■ Problem
In the entries below, find each line bearing the string "bottom" and copy it.

Web page edit records:
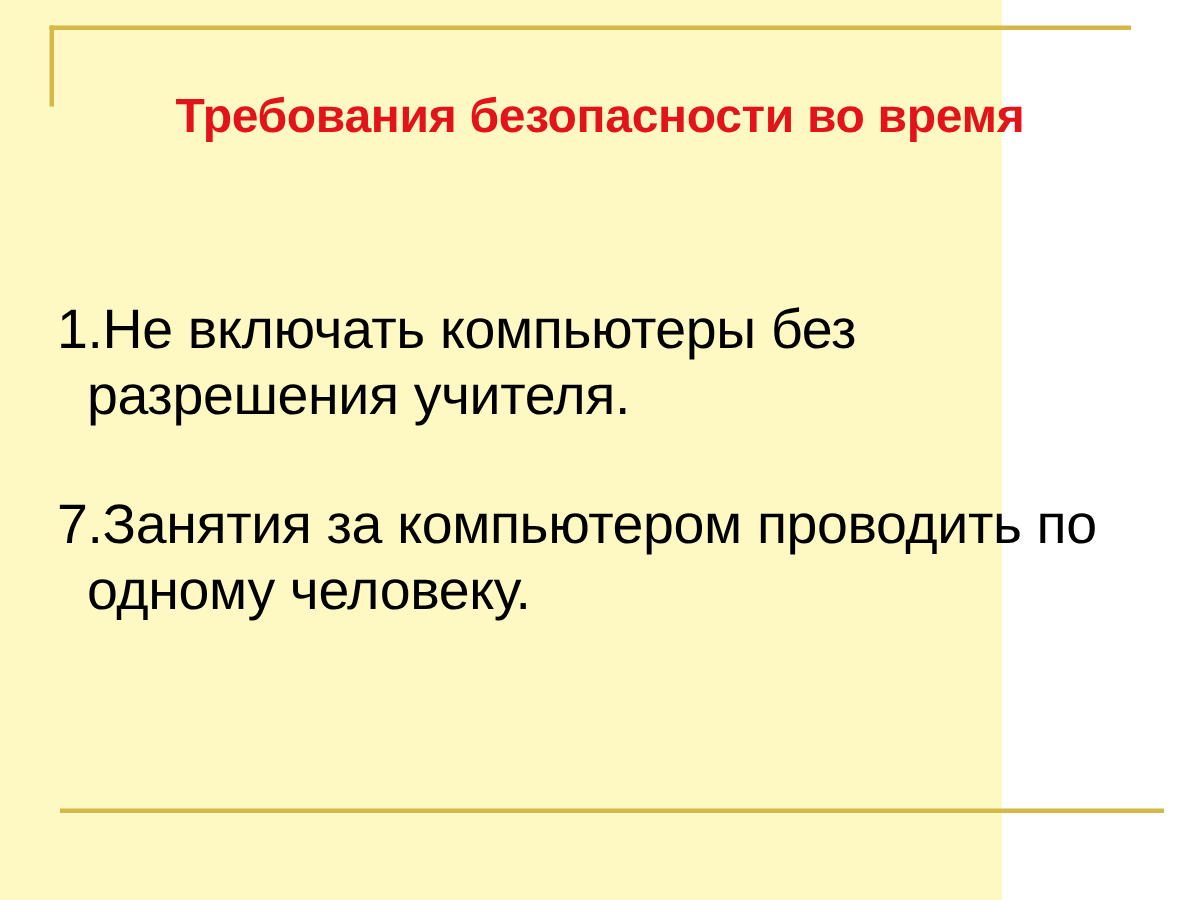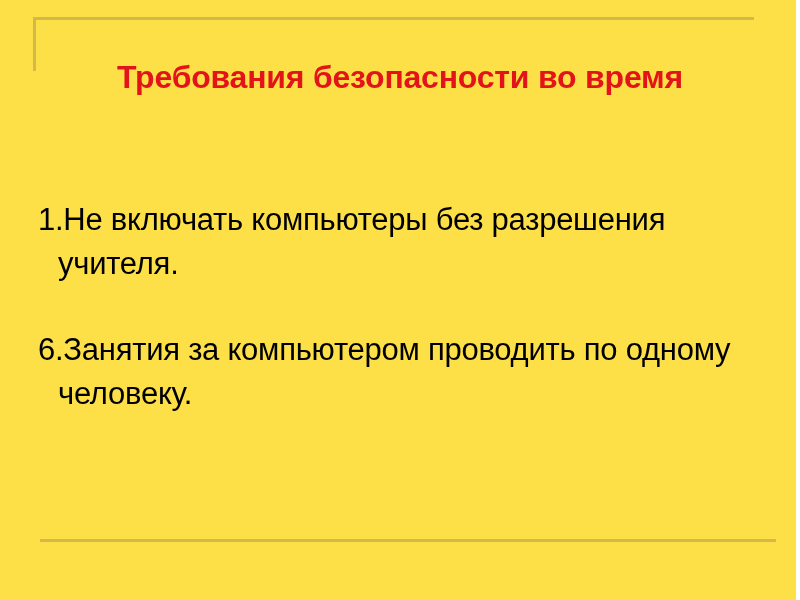--- a/index.html
+++ b/index.html
@@ -9,23 +9,23 @@
   }
   body {
     width: 800px;
     height: 600px;
     overflow: hidden;
     font-family: "Liberation Sans", "DejaVu Sans", sans-serif;
   }
 
   #slide {
     position: relative;
-    width: 796px;
+    width: 668px;
     height: 600px;
-    background: #fde047;
+    background: #fef9c3;
     box-sizing: border-box;
   }
 
   
   .rule {
     position: absolute;
     background: #d4b84a;
   }
   #rule-top {
     left: 33px;
@@ -66,21 +66,21 @@
   
   #body-block {
     position: absolute;
     left: 38px;
     top: 198px;
     width: 748px;
   }
   .list-item {
     display: block;
     color: #000000;
-    font-size: 31px;
+    font-size: 37px;
     line-height: 44px;
     text-indent: -20px;
     padding-left: 20px;
     margin: 0 0 42px 0;
     letter-spacing: -0.25px;
   }
   .list-item:last-child {
     margin-bottom: 0;
   }
 </style>
@@ -92,16 +92,16 @@
   <div class="rule" id="rule-top"></div>
   <div class="rule" id="rule-left"></div>
   <div class="rule" id="rule-bottom"></div>
 
   <div id="title-block">
     <div class="title-line">Требования безопасности во время</div>
   </div>
 
   <div id="body-block">
     <p class="list-item">1.Не включать компьютеры без разрешения учителя.</p>
-    <p class="list-item">6.Занятия за компьютером проводить по одному человеку.</p>
+    <p class="list-item">7.Занятия за компьютером проводить по одному человеку.</p>
   </div>
 
 </div>
 
 </body></html>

■ Response
     margin-bottom: 0;
   <div class="rule" id="rule-bottom"></div>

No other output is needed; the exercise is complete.